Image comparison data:
◇ ◇ ◇

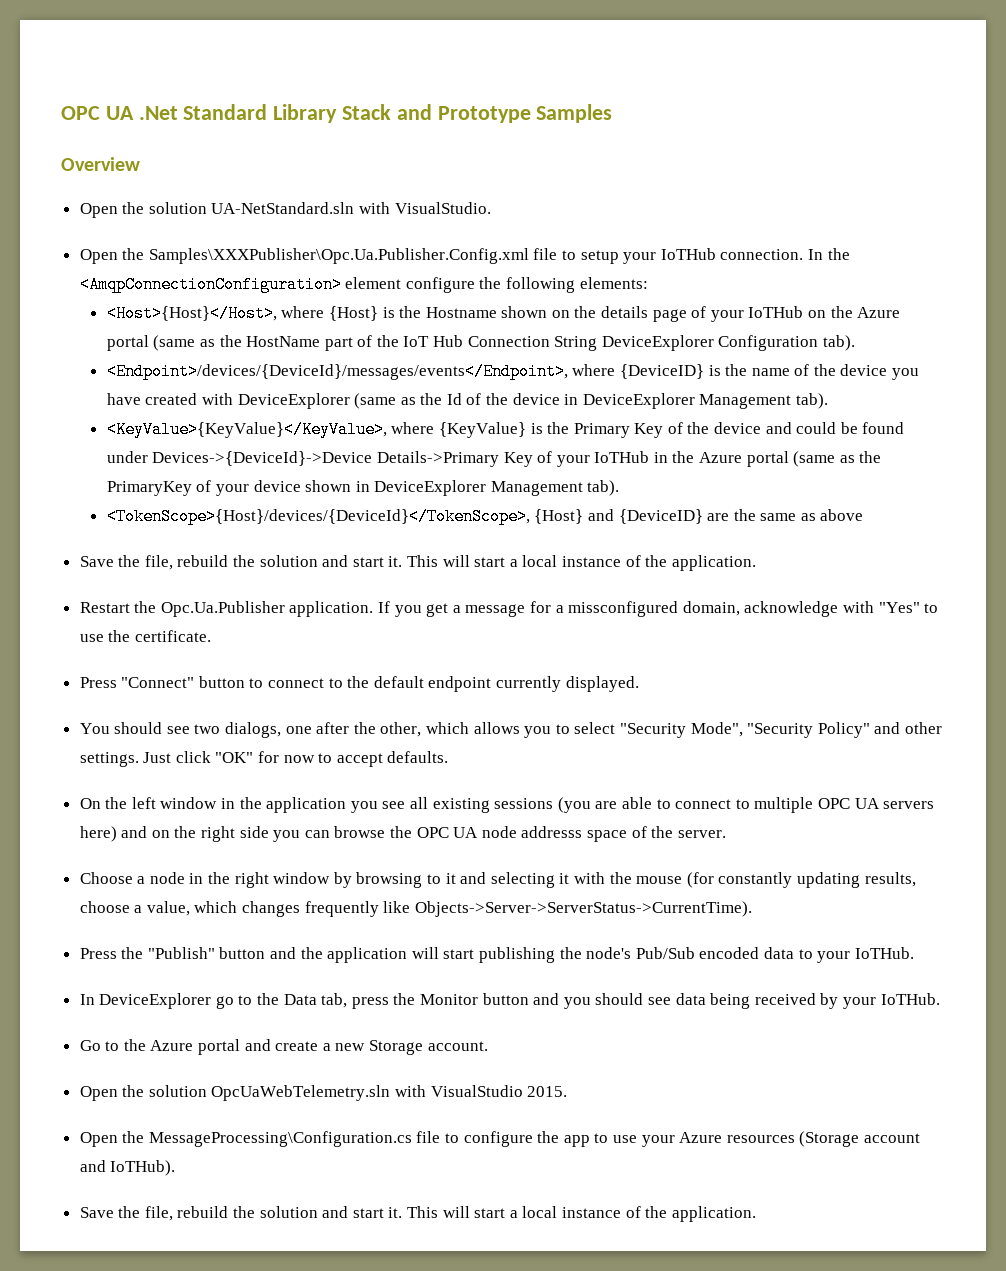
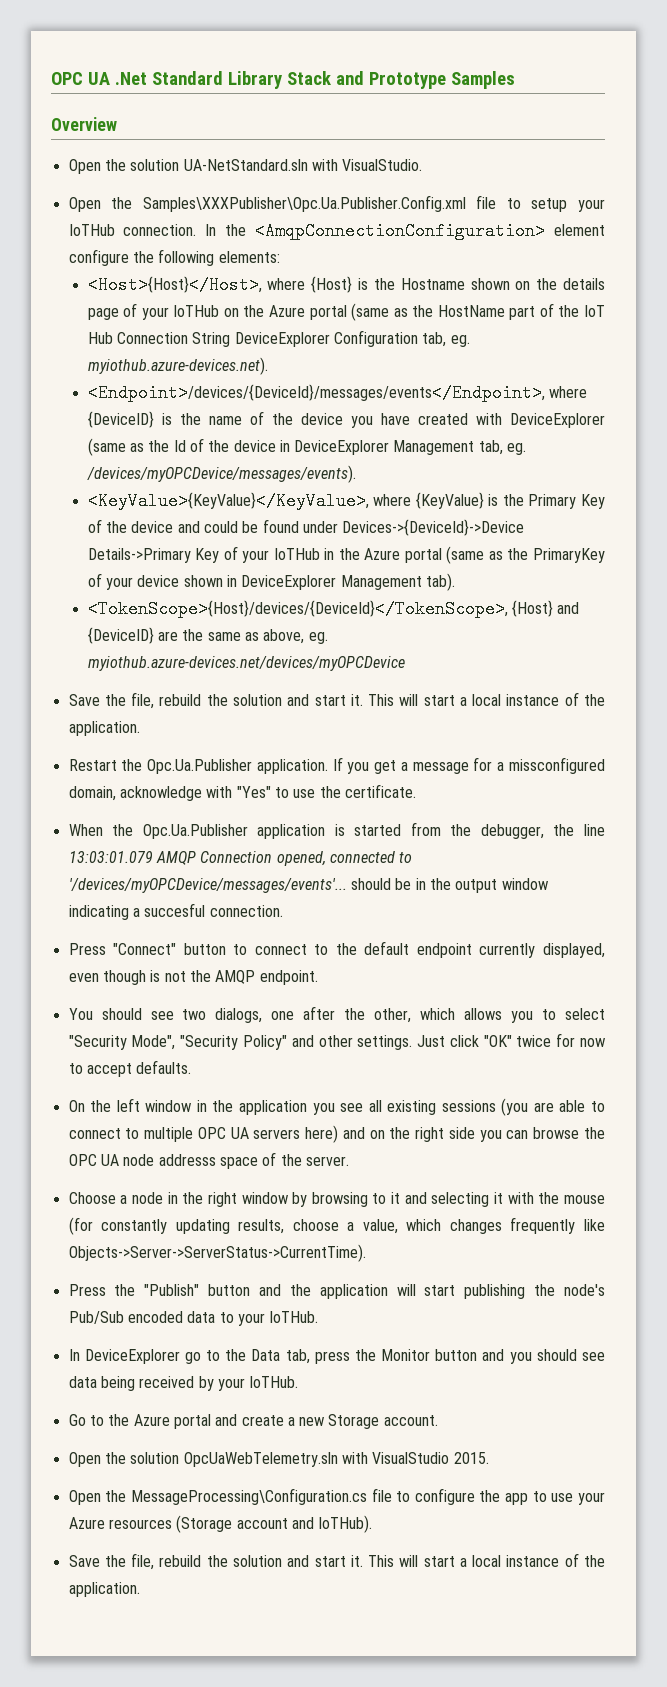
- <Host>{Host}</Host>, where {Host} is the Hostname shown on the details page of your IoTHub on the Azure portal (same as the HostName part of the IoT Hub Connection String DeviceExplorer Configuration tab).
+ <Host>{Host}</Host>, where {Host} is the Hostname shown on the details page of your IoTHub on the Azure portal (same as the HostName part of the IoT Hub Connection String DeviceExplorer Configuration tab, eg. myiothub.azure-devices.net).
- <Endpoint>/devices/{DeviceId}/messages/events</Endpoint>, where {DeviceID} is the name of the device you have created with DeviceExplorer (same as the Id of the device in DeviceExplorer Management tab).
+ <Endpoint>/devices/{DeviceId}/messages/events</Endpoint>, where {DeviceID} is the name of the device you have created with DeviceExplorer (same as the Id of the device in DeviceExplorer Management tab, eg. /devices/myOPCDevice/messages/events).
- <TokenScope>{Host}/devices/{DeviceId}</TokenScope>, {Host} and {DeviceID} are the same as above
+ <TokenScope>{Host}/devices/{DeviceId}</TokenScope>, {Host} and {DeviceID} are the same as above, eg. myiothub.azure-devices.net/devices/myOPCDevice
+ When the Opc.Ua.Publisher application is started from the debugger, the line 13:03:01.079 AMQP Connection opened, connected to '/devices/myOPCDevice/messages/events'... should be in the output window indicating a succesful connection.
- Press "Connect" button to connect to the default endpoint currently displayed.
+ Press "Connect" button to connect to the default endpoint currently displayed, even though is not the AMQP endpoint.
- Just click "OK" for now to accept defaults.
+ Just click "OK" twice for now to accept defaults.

◇ ◇ ◇

Problem requirements: Output the line containing "DeviceExplorer Management tab)." and every line after it through the final line of the records above, exactly as written and nothing else.

Worked solution:
- <Endpoint>/devices/{DeviceId}/messages/events</Endpoint>, where {DeviceID} is the name of the device you have created with DeviceExplorer (same as the Id of the device in DeviceExplorer Management tab).
+ <Endpoint>/devices/{DeviceId}/messages/events</Endpoint>, where {DeviceID} is the name of the device you have created with DeviceExplorer (same as the Id of the device in DeviceExplorer Management tab, eg. /devices/myOPCDevice/messages/events).
- <TokenScope>{Host}/devices/{DeviceId}</TokenScope>, {Host} and {DeviceID} are the same as above
+ <TokenScope>{Host}/devices/{DeviceId}</TokenScope>, {Host} and {DeviceID} are the same as above, eg. myiothub.azure-devices.net/devices/myOPCDevice
+ When the Opc.Ua.Publisher application is started from the debugger, the line 13:03:01.079 AMQP Connection opened, connected to '/devices/myOPCDevice/messages/events'... should be in the output window indicating a succesful connection.
- Press "Connect" button to connect to the default endpoint currently displayed.
+ Press "Connect" button to connect to the default endpoint currently displayed, even though is not the AMQP endpoint.
- Just click "OK" for now to accept defaults.
+ Just click "OK" twice for now to accept defaults.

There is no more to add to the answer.